- **WHAT IS BEING ASKED**
Copy the listing exactly as given. Omit every picture.
-----
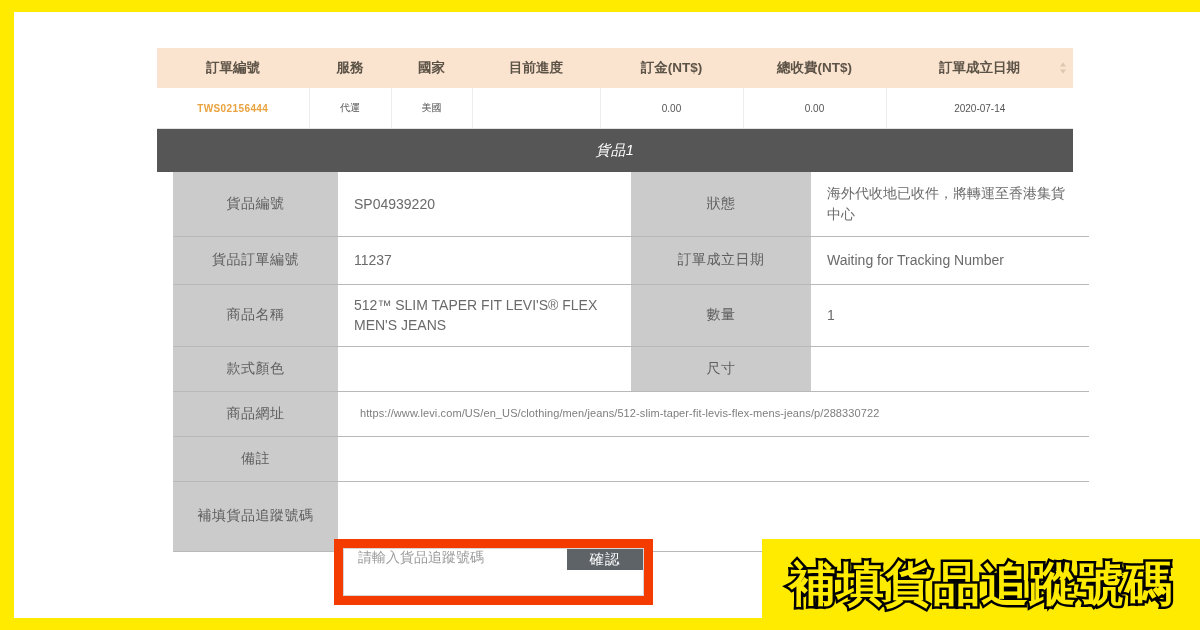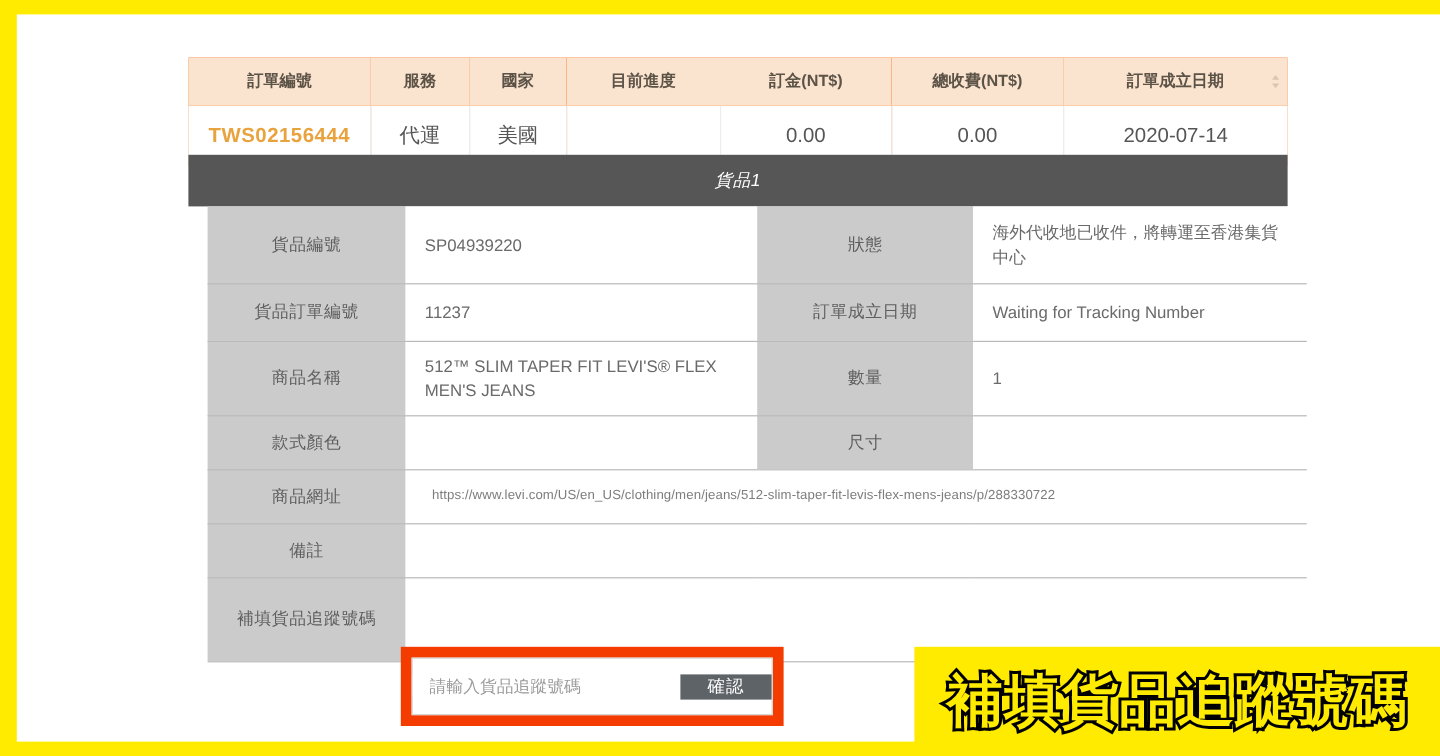--- a/index.html
+++ b/index.html
@@ -37,7 +37,7 @@
     width: 916px;
     border-collapse: collapse;
     table-layout: fixed;
-    background: #f97316;
+    background: #c2410c;
   }
   .order-table th {
     background: #fae3cf;

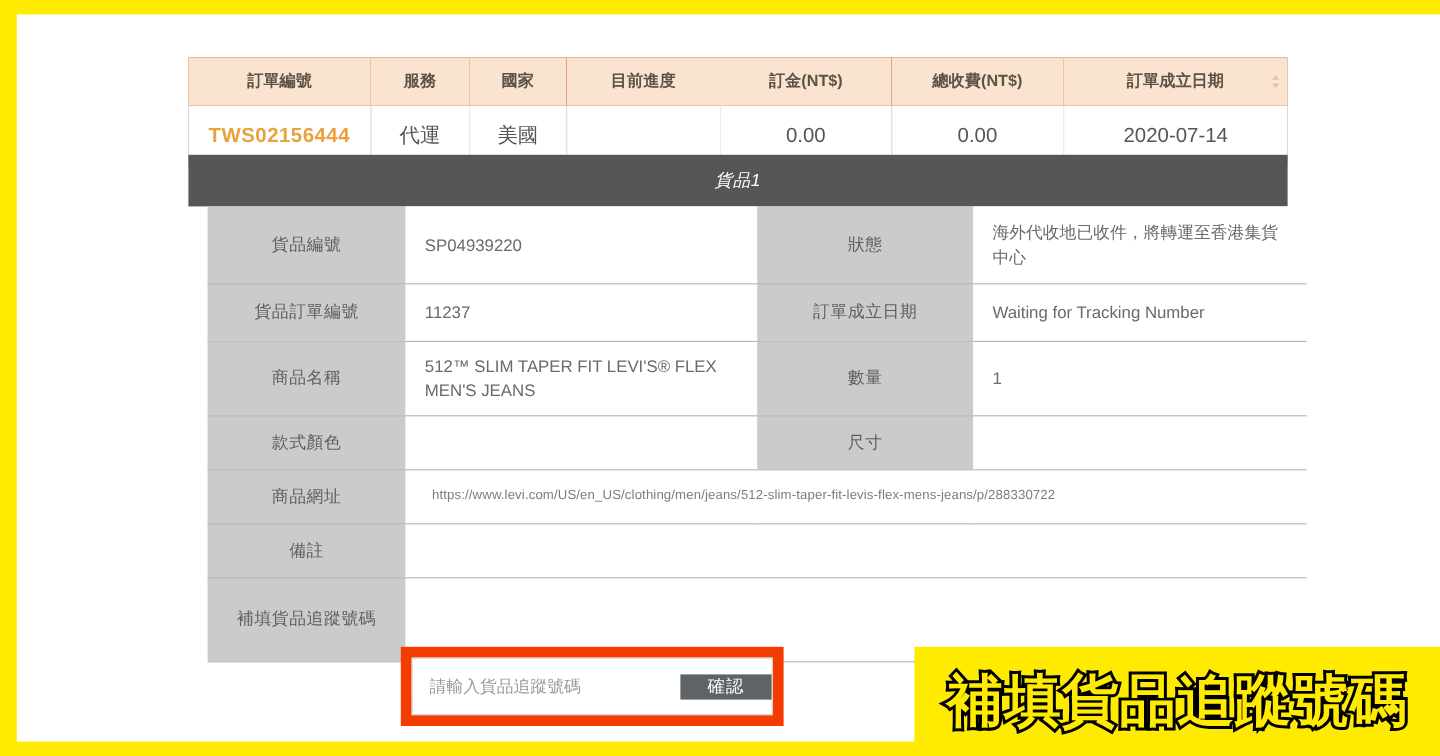--- a/index.html
+++ b/index.html
@@ -52,7 +52,7 @@
   .order-table td {
     background: #ffffff;
     color: #555555;
-    font-size: 17px;
+    font-size: 10px;
     text-align: center;
     padding: 13px 4px;
     border-bottom: 1px solid #e3e3e3;

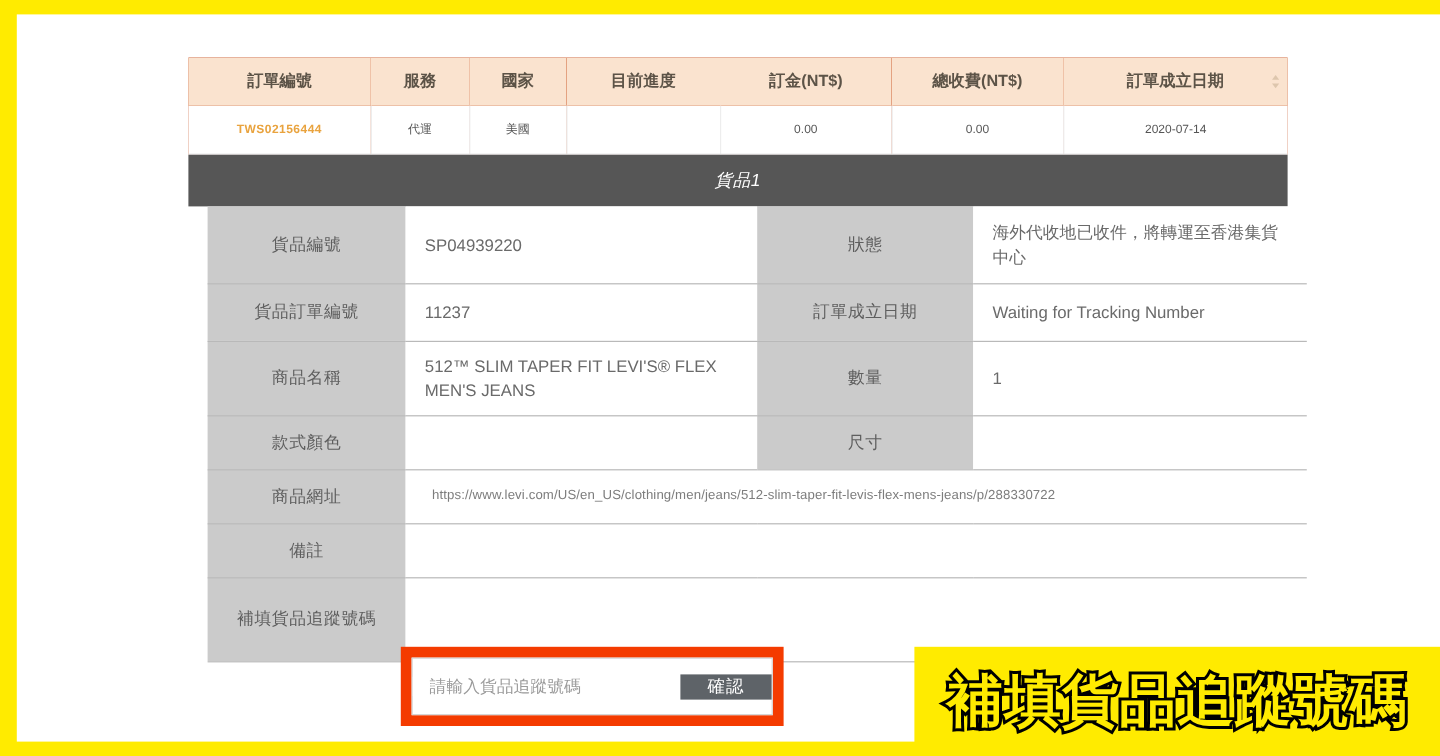--- a/index.html
+++ b/index.html
@@ -158,7 +158,7 @@
     height: 100%;
     background: #ffffff;
     display: flex;
-    align-items: center;
+    align-items: flex-start;
     box-sizing: border-box;
     border: 1px solid #d6d6d6;
   }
-----
- **WRITTEN SOLUTION**
--- a/index.html
+++ b/index.html
@@ -37,7 +37,7 @@
     width: 916px;
     border-collapse: collapse;
     table-layout: fixed;
-    background: #f97316;
+    background: #c2410c;
   }
   .order-table th {
     background: #fae3cf;

--- a/index.html
+++ b/index.html
@@ -52,7 +52,7 @@
   .order-table td {
     background: #ffffff;
     color: #555555;
-    font-size: 17px;
+    font-size: 10px;
     text-align: center;
     padding: 13px 4px;
     border-bottom: 1px solid #e3e3e3;

--- a/index.html
+++ b/index.html
@@ -158,7 +158,7 @@
     height: 100%;
     background: #ffffff;
     display: flex;
-    align-items: center;
+    align-items: flex-start;
     box-sizing: border-box;
     border: 1px solid #d6d6d6;
   }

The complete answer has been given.